EXERCISE INSTRUCTIONS: Check every line of the data for the string "open" and copy the ones that have it.

INFORMATION GIVEN:
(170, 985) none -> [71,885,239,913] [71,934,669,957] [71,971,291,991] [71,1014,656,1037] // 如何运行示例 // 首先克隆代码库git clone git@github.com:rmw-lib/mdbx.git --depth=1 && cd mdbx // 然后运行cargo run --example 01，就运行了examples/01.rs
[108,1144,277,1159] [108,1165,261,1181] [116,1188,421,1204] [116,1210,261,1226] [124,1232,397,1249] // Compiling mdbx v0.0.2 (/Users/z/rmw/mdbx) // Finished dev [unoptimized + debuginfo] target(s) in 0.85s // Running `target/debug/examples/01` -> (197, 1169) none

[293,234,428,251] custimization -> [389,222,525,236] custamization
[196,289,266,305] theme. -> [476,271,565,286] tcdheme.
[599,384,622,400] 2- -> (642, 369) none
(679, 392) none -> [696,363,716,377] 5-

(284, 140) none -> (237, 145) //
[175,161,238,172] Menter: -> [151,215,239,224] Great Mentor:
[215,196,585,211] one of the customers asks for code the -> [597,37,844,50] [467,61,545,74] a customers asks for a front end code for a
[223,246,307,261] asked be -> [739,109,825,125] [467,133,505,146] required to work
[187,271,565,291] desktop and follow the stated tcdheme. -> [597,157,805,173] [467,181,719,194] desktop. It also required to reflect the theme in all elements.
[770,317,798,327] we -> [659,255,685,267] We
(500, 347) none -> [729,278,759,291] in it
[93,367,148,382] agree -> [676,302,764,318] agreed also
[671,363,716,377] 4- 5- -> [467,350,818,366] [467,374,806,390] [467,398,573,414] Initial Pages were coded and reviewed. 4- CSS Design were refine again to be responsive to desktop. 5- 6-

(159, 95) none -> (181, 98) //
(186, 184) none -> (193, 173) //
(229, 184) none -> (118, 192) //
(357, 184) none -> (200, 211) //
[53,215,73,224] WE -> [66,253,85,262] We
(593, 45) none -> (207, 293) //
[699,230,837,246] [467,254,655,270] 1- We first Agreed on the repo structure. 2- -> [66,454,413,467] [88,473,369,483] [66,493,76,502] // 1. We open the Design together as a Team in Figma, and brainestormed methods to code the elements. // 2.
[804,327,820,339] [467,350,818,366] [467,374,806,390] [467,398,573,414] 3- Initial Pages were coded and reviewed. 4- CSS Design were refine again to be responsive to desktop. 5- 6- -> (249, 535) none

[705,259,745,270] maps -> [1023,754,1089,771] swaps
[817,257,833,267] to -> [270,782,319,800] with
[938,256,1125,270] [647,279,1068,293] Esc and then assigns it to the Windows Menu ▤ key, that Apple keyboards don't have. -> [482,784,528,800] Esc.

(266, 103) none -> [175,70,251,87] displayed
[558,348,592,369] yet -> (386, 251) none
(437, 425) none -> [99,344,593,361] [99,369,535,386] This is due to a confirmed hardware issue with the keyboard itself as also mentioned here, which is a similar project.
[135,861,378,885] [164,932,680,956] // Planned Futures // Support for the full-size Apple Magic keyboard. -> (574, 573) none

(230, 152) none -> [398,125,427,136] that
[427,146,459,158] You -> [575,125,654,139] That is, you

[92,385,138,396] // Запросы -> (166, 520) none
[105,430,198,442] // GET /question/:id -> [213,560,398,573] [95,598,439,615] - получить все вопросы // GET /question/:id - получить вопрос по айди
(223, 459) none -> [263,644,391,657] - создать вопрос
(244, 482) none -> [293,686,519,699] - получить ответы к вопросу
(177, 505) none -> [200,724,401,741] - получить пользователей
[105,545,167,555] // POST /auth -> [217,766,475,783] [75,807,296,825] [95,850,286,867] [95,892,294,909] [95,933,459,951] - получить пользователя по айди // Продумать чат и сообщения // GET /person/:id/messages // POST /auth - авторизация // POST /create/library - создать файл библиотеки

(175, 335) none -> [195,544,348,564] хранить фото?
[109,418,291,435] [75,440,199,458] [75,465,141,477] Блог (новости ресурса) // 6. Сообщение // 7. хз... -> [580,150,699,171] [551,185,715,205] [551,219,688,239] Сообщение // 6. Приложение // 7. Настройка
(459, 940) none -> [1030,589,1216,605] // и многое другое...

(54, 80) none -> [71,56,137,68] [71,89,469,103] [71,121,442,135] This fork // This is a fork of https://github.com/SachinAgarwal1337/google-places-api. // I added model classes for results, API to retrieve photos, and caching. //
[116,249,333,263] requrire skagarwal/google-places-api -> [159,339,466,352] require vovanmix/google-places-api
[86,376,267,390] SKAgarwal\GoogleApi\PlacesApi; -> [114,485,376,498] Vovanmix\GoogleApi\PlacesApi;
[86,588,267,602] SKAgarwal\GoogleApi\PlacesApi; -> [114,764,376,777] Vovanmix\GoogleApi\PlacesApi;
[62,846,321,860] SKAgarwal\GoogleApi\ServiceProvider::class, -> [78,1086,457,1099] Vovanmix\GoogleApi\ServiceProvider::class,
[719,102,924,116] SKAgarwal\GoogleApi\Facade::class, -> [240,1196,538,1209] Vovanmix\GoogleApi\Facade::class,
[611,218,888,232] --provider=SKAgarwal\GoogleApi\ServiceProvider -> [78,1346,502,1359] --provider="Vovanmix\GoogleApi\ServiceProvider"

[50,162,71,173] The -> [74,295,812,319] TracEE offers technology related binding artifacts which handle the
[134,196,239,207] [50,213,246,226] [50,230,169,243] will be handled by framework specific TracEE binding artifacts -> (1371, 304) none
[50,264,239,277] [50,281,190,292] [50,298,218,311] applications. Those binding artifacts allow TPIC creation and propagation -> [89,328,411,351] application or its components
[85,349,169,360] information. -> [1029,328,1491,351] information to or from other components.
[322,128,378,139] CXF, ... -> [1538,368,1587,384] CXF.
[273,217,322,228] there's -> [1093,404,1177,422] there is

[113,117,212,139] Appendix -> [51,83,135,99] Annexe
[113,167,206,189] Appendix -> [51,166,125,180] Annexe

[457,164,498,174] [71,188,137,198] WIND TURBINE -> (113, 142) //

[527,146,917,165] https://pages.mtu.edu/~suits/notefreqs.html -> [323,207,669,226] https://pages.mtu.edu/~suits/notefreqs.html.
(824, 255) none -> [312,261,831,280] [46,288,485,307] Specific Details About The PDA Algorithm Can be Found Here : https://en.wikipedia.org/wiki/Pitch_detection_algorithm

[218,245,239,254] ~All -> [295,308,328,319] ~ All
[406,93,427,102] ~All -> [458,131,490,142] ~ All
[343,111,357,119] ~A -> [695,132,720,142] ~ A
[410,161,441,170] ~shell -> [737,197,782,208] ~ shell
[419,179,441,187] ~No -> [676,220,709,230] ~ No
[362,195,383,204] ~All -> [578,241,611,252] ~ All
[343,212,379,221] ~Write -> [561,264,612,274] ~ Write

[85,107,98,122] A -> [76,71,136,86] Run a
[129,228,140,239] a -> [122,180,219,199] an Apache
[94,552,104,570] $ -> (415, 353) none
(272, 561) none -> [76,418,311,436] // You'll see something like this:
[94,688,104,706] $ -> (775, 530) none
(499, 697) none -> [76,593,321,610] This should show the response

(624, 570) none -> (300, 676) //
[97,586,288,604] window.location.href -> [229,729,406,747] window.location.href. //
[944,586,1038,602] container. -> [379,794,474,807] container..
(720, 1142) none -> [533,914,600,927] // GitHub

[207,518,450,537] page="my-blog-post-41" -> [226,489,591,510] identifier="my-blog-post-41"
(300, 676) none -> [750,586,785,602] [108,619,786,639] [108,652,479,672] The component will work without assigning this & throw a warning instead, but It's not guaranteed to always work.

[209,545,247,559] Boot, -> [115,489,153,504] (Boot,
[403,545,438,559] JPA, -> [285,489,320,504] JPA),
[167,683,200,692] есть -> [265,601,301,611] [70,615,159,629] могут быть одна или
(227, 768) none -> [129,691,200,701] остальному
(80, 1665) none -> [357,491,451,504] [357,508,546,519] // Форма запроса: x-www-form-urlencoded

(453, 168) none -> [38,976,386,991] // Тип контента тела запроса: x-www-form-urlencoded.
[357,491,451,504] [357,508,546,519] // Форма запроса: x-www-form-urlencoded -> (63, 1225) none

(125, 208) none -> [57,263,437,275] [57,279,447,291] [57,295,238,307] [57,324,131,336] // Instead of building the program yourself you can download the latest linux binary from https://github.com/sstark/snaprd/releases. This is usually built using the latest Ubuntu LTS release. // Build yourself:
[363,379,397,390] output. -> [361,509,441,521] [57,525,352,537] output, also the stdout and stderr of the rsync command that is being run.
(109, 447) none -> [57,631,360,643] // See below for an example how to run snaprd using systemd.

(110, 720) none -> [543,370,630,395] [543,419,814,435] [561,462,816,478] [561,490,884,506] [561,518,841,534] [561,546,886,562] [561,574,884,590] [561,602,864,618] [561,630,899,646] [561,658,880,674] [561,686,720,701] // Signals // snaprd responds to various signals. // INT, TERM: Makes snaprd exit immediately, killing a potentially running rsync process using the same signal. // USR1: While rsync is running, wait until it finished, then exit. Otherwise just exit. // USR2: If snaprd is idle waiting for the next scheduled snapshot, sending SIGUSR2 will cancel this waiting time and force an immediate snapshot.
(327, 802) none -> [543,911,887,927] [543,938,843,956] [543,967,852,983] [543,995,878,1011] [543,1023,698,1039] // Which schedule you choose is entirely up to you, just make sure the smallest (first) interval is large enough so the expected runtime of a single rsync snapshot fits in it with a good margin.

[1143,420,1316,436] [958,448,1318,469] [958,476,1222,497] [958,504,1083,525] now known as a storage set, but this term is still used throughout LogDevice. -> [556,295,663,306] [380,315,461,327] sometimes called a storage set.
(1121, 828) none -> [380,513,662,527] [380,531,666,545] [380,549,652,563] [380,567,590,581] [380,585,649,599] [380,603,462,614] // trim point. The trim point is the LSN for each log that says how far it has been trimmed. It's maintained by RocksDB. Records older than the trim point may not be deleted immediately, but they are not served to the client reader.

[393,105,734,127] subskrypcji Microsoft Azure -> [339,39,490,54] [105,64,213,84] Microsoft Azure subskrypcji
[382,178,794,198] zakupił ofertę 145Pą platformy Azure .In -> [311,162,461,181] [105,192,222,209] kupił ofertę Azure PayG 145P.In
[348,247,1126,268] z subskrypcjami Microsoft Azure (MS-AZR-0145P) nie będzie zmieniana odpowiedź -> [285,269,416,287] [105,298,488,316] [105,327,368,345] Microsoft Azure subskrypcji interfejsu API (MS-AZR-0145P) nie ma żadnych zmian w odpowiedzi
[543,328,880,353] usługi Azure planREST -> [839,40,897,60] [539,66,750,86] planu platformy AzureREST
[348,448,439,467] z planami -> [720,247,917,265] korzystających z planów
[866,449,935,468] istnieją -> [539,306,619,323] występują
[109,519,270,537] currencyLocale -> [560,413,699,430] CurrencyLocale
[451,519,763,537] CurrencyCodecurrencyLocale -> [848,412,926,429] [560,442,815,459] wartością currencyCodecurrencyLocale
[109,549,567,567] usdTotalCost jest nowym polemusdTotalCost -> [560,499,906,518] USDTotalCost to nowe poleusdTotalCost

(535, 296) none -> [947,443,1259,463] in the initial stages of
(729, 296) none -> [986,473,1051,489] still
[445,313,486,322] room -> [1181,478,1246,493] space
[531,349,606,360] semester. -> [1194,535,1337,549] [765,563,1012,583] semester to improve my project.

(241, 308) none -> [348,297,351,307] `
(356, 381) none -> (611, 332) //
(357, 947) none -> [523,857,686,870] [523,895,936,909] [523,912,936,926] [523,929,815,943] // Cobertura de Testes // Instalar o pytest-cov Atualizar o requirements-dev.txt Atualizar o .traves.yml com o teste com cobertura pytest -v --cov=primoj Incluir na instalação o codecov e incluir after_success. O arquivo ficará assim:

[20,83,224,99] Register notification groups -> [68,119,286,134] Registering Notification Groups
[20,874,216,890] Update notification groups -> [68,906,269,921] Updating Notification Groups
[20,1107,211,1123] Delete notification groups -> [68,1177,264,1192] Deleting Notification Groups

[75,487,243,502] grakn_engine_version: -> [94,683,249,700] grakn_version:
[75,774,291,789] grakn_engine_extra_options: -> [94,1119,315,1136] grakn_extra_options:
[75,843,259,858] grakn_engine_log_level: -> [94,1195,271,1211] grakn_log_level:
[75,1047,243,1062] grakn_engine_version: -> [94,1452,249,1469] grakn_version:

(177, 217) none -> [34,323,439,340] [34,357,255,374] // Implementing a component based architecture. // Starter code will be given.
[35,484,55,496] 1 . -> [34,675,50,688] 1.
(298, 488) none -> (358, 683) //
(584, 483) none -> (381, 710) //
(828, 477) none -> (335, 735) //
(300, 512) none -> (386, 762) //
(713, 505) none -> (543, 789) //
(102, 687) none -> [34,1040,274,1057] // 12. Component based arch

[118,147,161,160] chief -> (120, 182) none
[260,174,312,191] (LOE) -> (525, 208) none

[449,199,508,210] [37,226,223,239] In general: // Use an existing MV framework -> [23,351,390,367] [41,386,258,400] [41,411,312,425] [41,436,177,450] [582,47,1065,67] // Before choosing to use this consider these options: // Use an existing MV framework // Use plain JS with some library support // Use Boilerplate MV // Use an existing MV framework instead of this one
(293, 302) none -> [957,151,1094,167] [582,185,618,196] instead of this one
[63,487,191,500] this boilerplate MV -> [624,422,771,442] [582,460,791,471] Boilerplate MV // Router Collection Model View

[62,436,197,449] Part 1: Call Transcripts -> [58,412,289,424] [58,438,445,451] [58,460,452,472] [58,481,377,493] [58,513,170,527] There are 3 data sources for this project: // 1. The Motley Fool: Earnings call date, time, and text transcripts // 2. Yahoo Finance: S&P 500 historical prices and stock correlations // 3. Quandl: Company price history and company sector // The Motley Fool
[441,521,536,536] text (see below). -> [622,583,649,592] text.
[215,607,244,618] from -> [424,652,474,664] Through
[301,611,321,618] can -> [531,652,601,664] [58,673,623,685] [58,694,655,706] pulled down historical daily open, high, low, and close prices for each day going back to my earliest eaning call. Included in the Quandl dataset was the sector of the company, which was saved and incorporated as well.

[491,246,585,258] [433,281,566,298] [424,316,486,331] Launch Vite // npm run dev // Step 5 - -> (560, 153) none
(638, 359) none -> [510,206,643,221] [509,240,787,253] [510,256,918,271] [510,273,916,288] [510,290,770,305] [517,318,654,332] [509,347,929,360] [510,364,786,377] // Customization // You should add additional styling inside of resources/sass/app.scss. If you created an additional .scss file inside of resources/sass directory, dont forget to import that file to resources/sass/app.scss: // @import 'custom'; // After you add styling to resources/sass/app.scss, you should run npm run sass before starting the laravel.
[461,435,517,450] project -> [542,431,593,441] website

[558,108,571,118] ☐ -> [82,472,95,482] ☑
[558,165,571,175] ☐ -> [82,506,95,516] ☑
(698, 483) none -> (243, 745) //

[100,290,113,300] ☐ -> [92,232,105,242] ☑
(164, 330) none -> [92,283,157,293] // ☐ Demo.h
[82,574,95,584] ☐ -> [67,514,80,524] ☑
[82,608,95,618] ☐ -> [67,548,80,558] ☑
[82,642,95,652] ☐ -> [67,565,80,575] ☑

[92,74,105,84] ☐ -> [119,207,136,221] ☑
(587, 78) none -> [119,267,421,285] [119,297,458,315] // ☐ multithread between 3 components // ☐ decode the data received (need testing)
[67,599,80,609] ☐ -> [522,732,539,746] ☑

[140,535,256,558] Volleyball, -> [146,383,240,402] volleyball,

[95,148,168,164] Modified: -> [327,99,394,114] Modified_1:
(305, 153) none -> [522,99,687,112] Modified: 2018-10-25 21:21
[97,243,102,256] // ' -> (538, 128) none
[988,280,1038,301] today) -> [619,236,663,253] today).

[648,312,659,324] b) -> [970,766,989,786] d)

EXERCISE RESULT:
[699,230,837,246] [467,254,655,270] 1- We first Agreed on the repo structure. 2- -> [66,454,413,467] [88,473,369,483] [66,493,76,502] // 1. We open the Design together as a Team in Figma, and brainestormed methods to code the elements. // 2.
[301,611,321,618] can -> [531,652,601,664] [58,673,623,685] [58,694,655,706] pulled down historical daily open, high, low, and close prices for each day going back to my earliest eaning call. Included in the Quandl dataset was the sector of the company, which was saved and incorporated as well.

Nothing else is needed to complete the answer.